U.S. dealers aren’t the only ones who face a rollercoaster ride throughout the electric-vehicle sales landscape.
Canadian interest in EVs remains largely unchanged in 2025, according to the J.D. Power 2025 Canada Electric Vehicle Consideration (EVC) Study, with 28% of new-vehicle shoppers saying they are “very likely” or “somewhat likely” to consider an EV – down just one point from a year ago. But what appears stable on the surface masks deeper disruptions driven by paused government incentives, shifting brand preferences and regional disparities.
“Despite a great deal of volatility in the EV marketplace, overall consumer interest in EVs at a topline level is largely unchanged this year,” says J.D. Ney, director of the automotive practice at J.D. Power Canada. “What is noteworthy, though, is the reaction to the incentive landscape, and perhaps more importantly for manufacturers, the shift in consumer interest toward traditional brands.”
The pause of Canada’s federal iZEV rebate – worth $5,000 per eligible EV – is a key factor. Nearly 42% of shoppers who say they are likely to consider an EV admitted the rebate’s suspension had negatively influenced their purchasing decisions. The effect was most pronounced in Quebec, where EV consideration dropped 8 percentage points during a temporary halt in provincial incentives earlier this year. In contrast, interest rose 2 points in the rest of the country.
Alongside changing sentiment, the brand leaderboard has shifted significantly. Hyundai, Kia, Toyota, Ford and Chevrolet are now the top five most-considered EV brands among Canadians likely to go electric.
Tesla, long a dominant force in EV shopper consideration, dropped to eighth place – losing 16 percentage points year over year. All other brands combined gained just 0.5 percentage points, indicating that Tesla’s decline was not matched by broad-based brand adoption.
While Canadian consideration stalls, the U.S. market, though rocky, has recently seen some meaningful EV momentum.

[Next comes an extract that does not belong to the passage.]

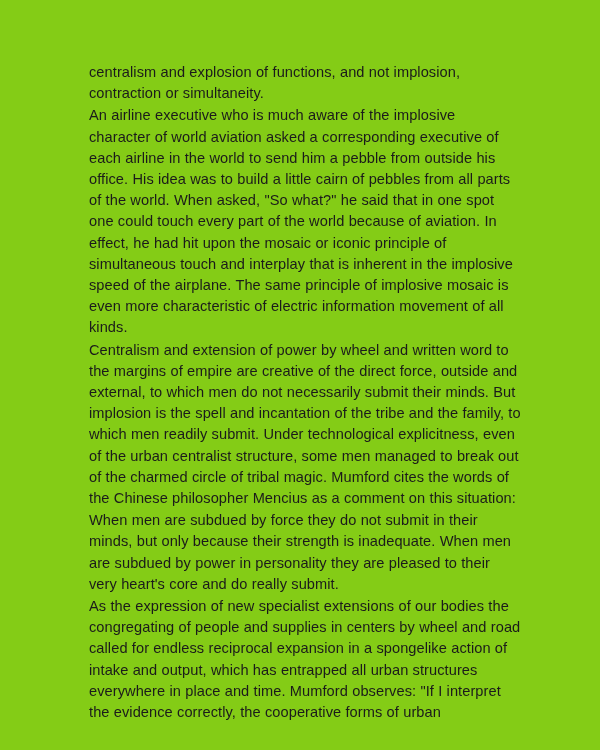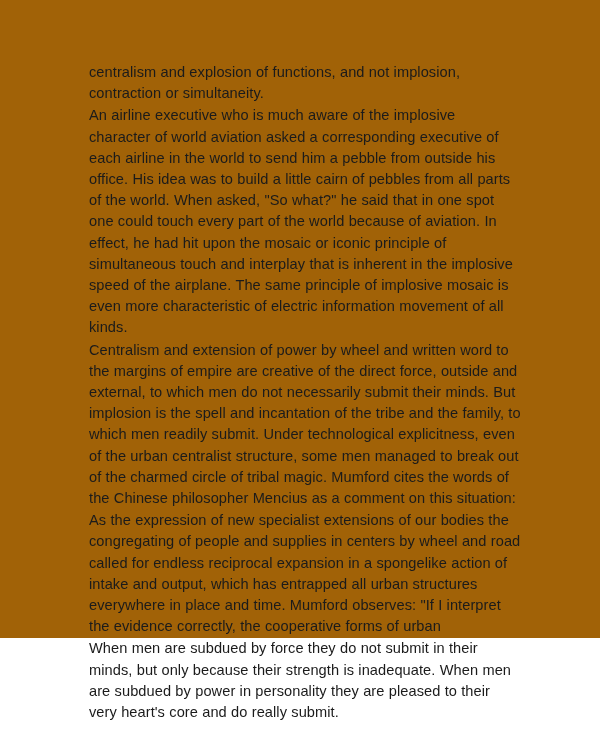"centralism and explosion of functions," #page { background: #a16207 -> #84cc16; height: 638px -> 750px }
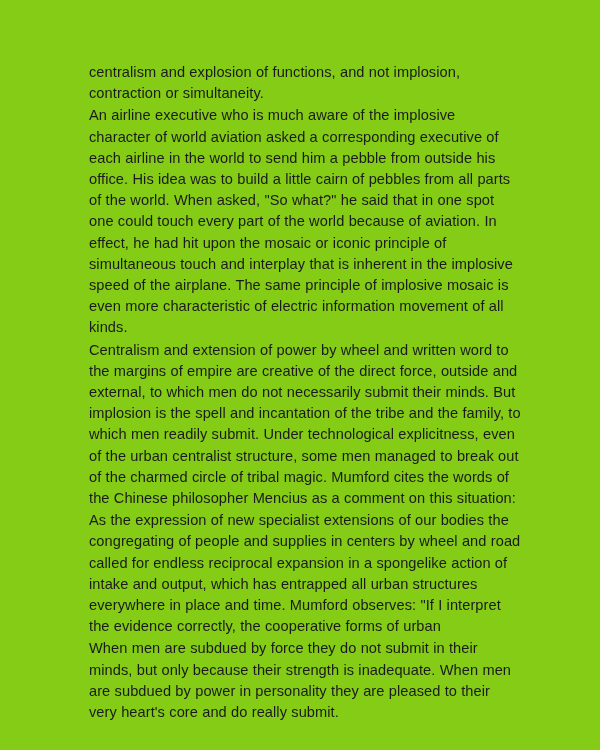"As the expression of new" p.para { order: before "When men are subdued by" -> after "When men are subdued by" }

According to Kelley Blue Book, nearly 300,000 new EVs were sold in the first quarter of 2025 –a robust 11.4% increase year over year. EVs represented 7.5% of total new-vehicle sales in the U.S., up from 7% in Q1 2024. That growth is driven by fresh models from Acura, Audi, Chevrolet, Honda and Porsche, even as automakers sunset older offerings like the Chevrolet Bolt in favor of new entries like the Equinox EV.
Across the Atlantic, European car buyers appear to be choosing a different electrification path, as reported in WardsAuto. While battery-electric vehicle registrations in the EU grew 26.4% year-to-date – reaching 558,262 units – BEVs still account for only 15.3% of the expanded EU market, well below government expectations.
By contrast, hybrid-electric vehicles now dominate Europe’s powertrain landscape, capturing 35.3% of the market. Registrations of hybrids rose 20.8% in the first four months of 2025, totaling 1,285,486 units, driven by double-digit growth in major markets, including France (+44.9%), Spain (+35.8%), Italy (+15%), and Germany (+11%).
Meanwhile, overall EU new-car demand fell 1.2% year-to-date but bounced back with a 1.3% year-over-year gain in April, according to the European Automobile Manufacturers' Assn. (ACEA).
As Canadian policymakers and dealers reflect on next steps, the diverging paths in the U.S. and Europe highlight key lessons: Incentives remain a powerful lever in EV adoption, while hybrids offer a practical stepping stone amid infrastructure gaps and consumer hesitation. With 75% of Canadian shoppers saying they are “not very confident” or “not at all confident” in the country’s 2035 zero-emission sales target, the industry’s next moves may determine whether current EV stagnation turns into sustained momentum – or missed opportunity.
The Canada Electric Vehicle Consideration Study was developed from data of 3,979 surveyed new-vehicle shoppers in March and April 2025 and provides a benchmark on EV trends by geography, lifestyle, cross-shopping behaviors and rejection reasons, reports J.D. Power.